(Data excerpts)
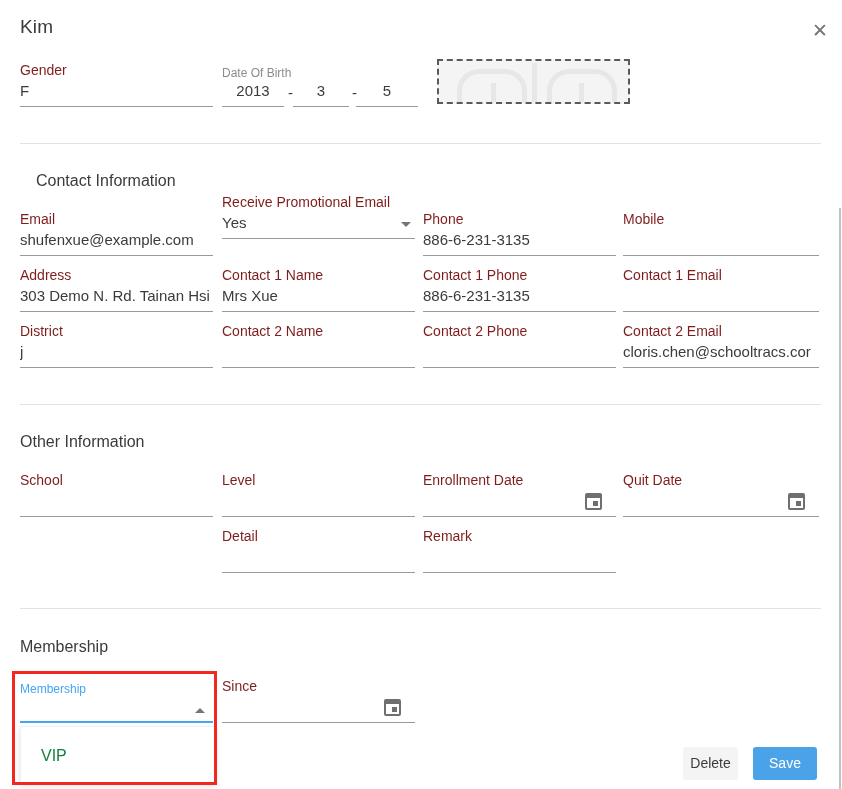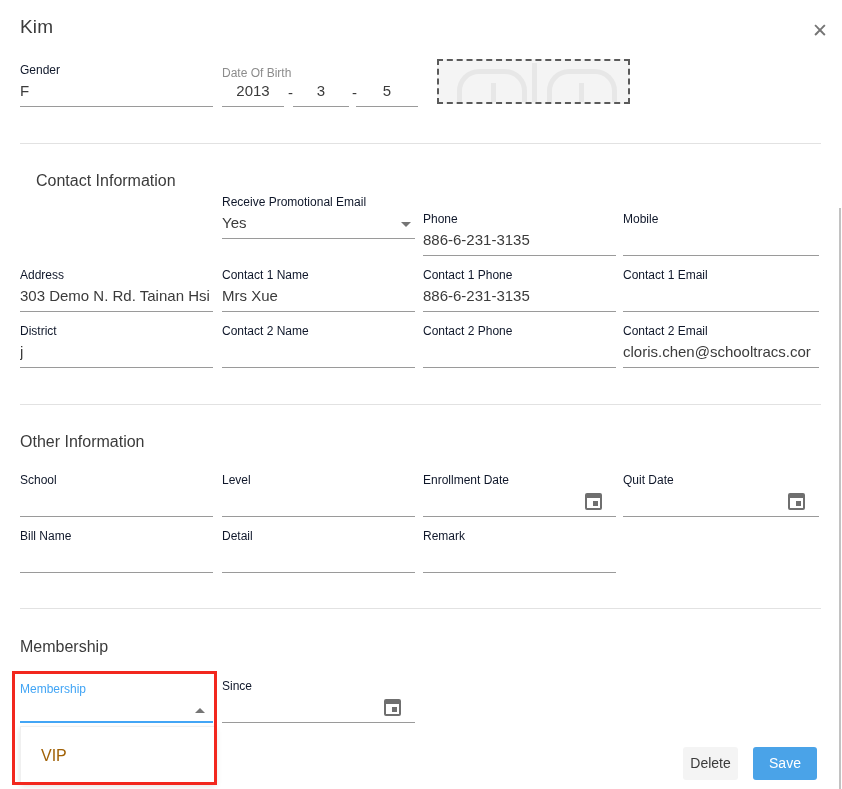"Gender" .fld .f-label { color: #0f172a -> #7f1d1d; font-size: 12px -> 14px }
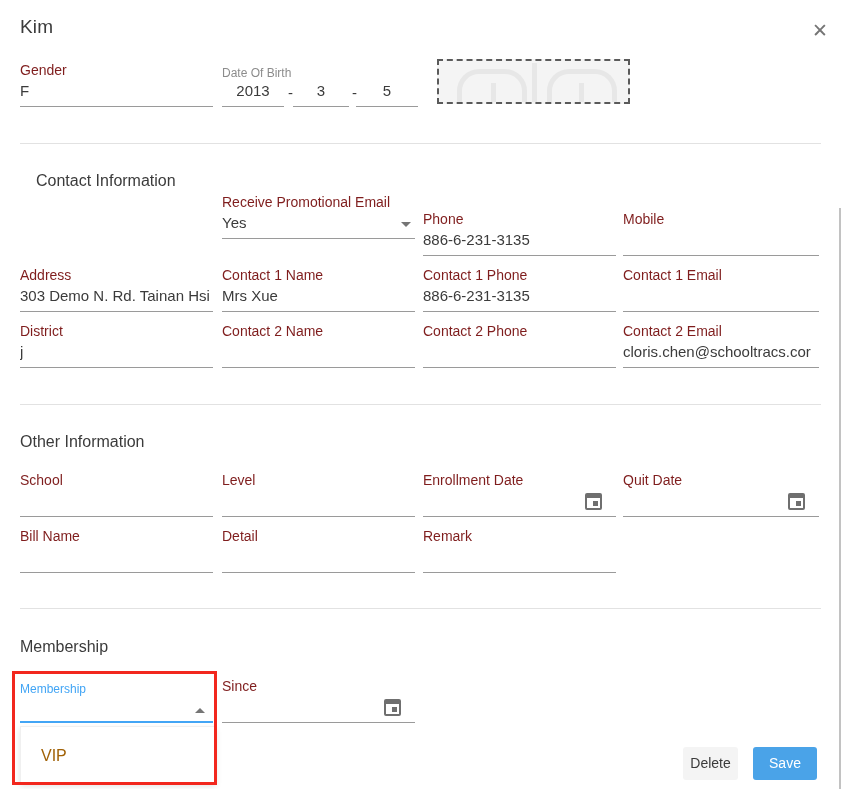"Email" div.fld { html: none -> <div> <span>Email</span> <span>shufenxue@example.com</span> </div> }
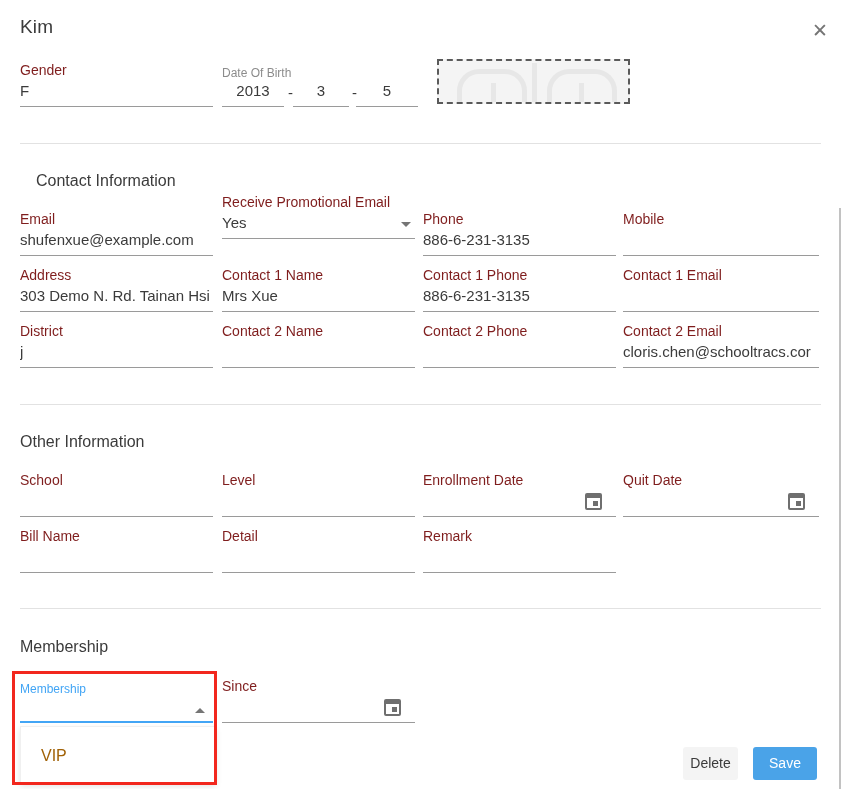"Bill Name" div.fld { html: <div> <span>Bill Name</span> <span></span> </div> -> none }
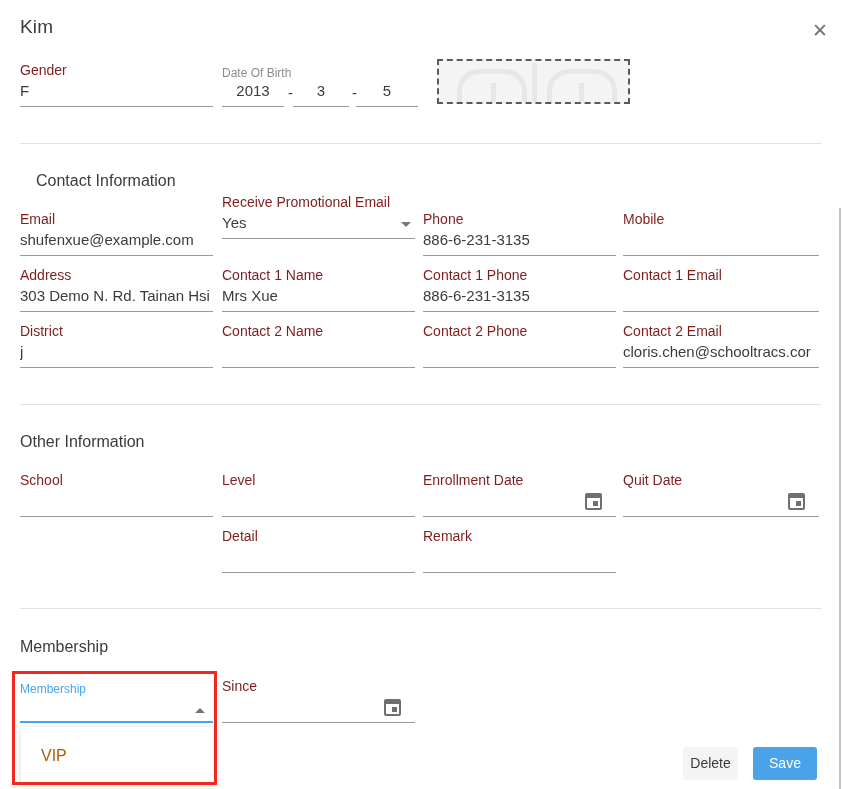"VIP" .dd-item { color: #a16207 -> #15803d }
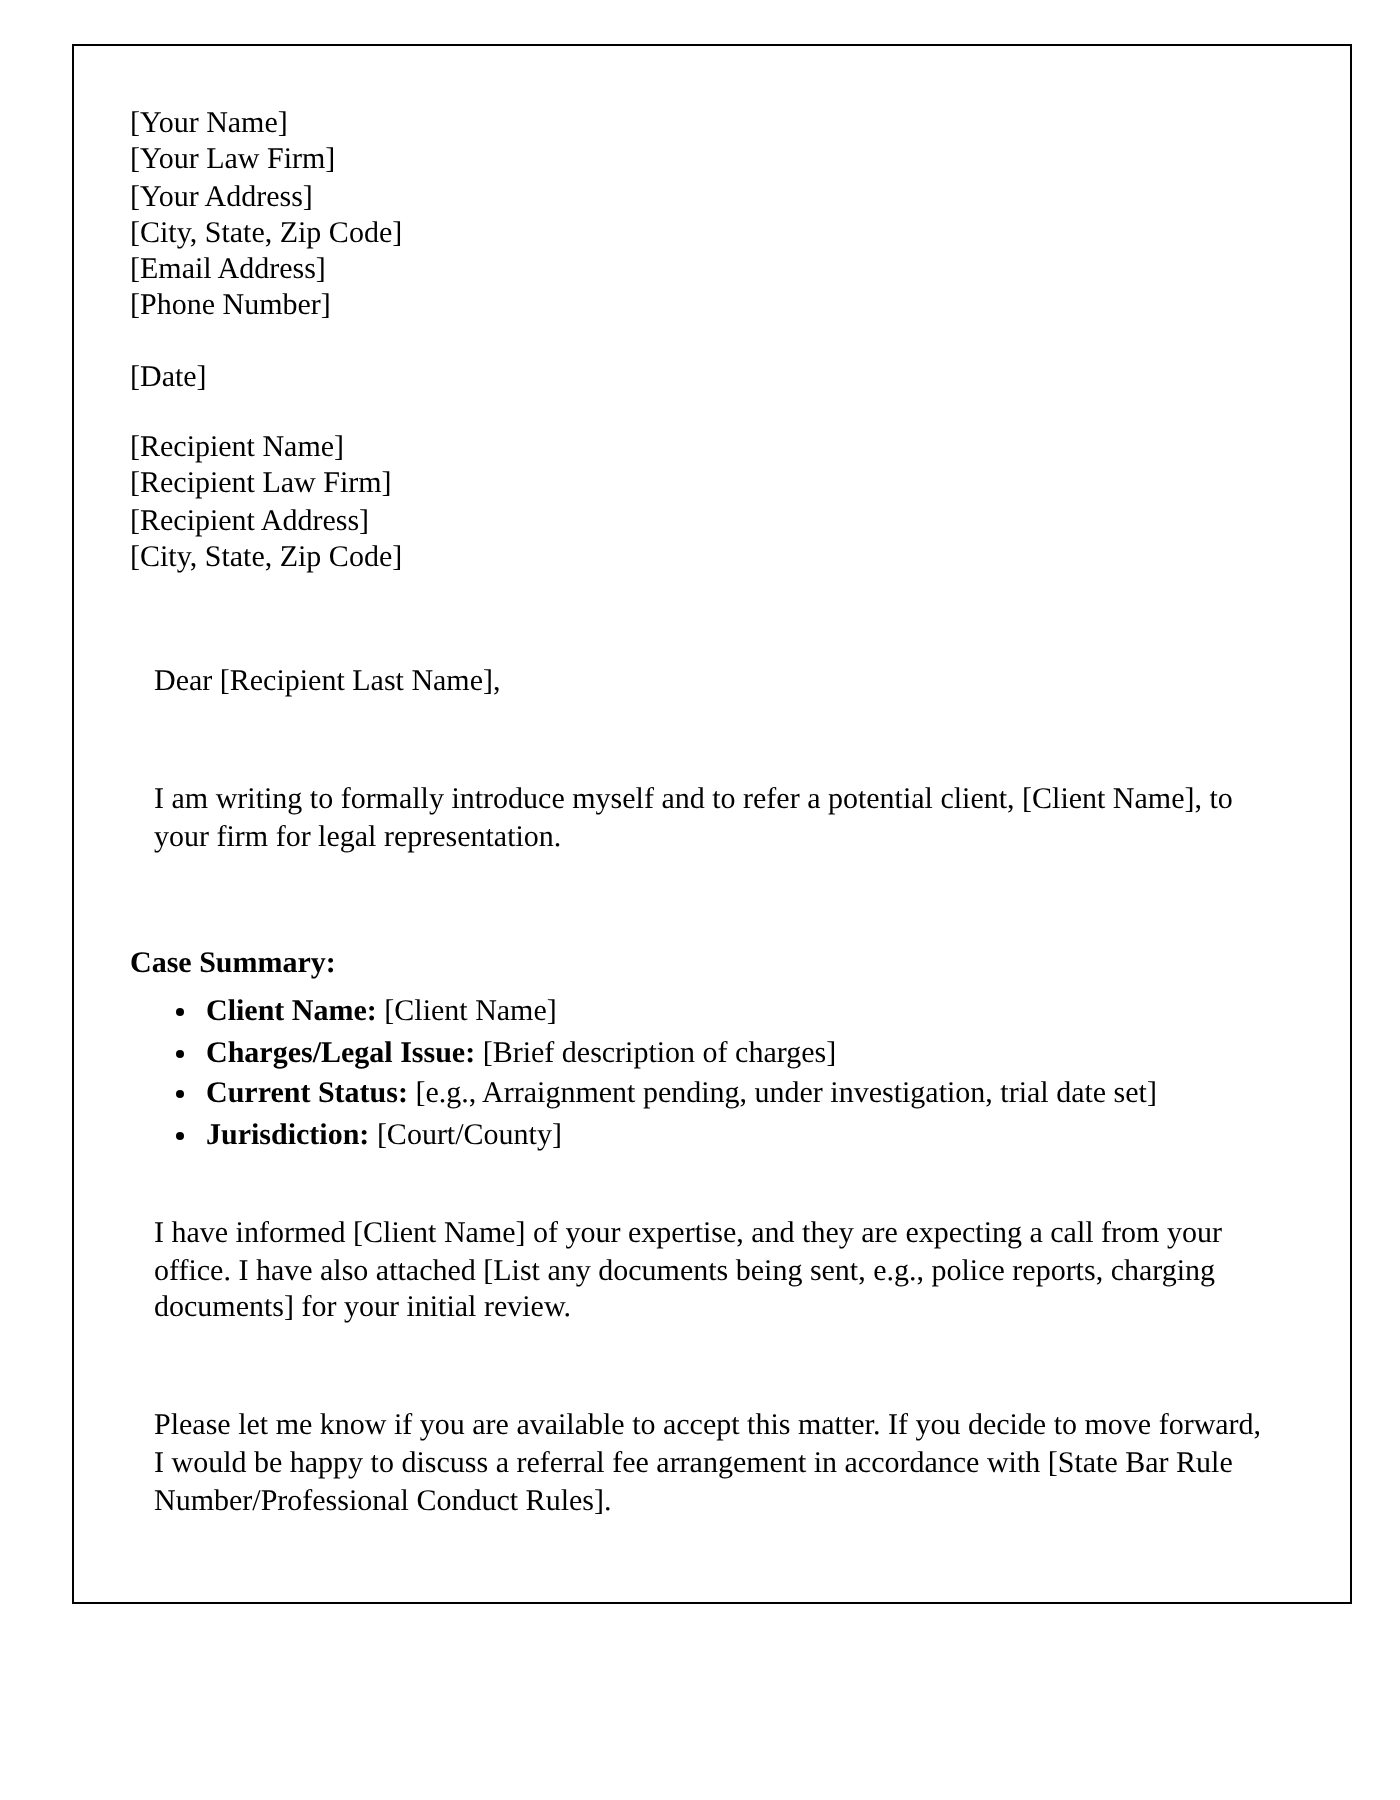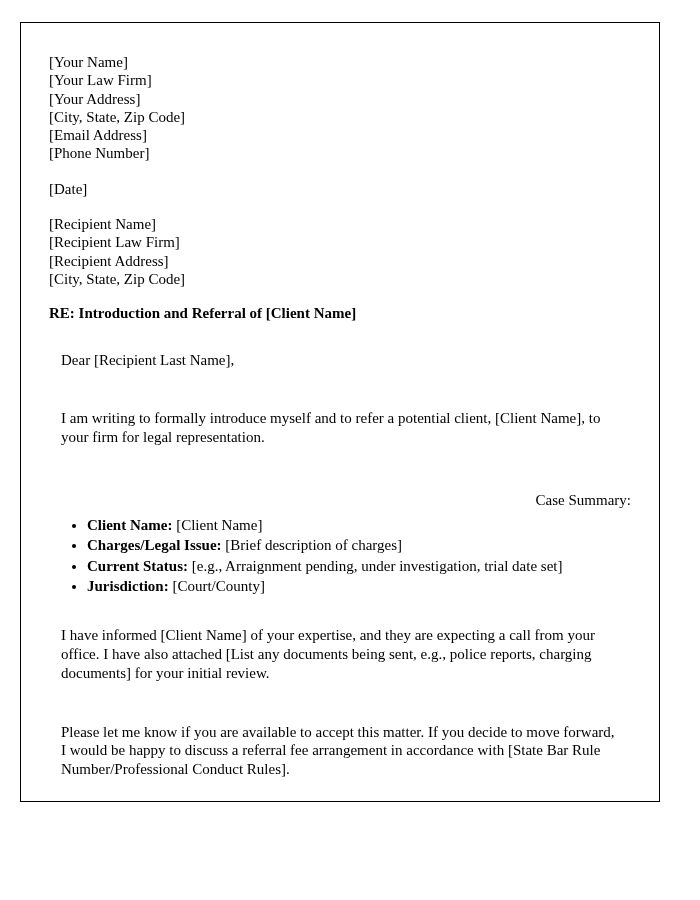"[Your Name]" .page { left: 20px -> 36px }
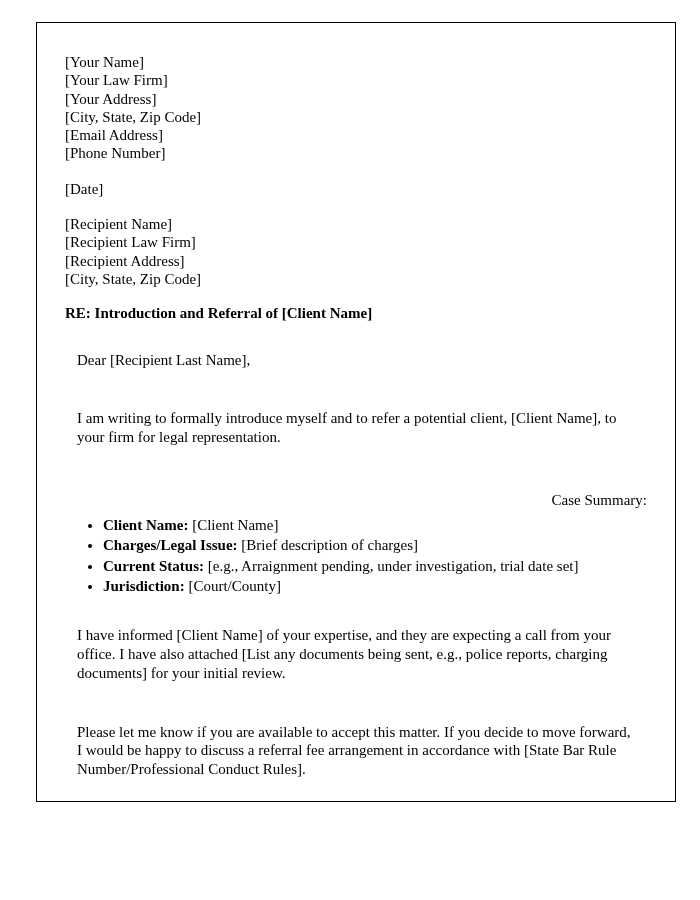"RE: Introduction and Referral of" p.subject { html: <p>RE: Introduction and Referral of [Client Name]</p> -> none }
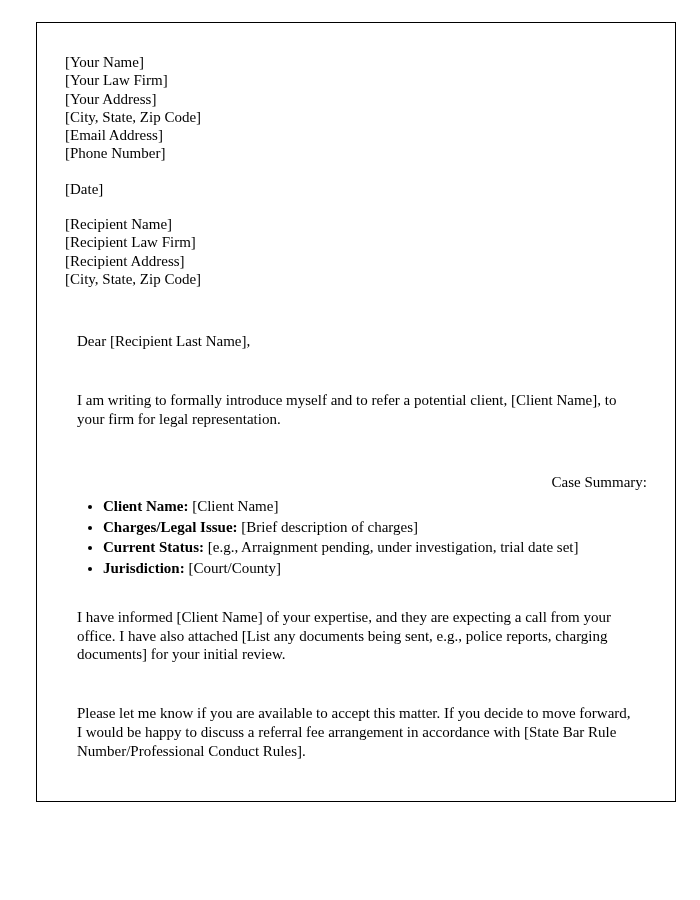"Case Summary:" .bold-head { font-weight: normal -> bold; text-align: right -> none }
(End Data excerpts)
*Prompt*
Each line above is to be duplicated exactly, and the pictures are to be omitted.

*Answer below*
"Gender" .fld .f-label { color: #0f172a -> #7f1d1d; font-size: 12px -> 14px }
"Email" div.fld { html: none -> <div> <span>Email</span> <span>shufenxue@example.com</span> </div> }
"Bill Name" div.fld { html: <div> <span>Bill Name</span> <span></span> </div> -> none }
"VIP" .dd-item { color: #a16207 -> #15803d }
"[Your Name]" .page { left: 20px -> 36px }
"RE: Introduction and Referral of" p.subject { html: <p>RE: Introduction and Referral of [Client Name]</p> -> none }
"Case Summary:" .bold-head { font-weight: normal -> bold; text-align: right -> none }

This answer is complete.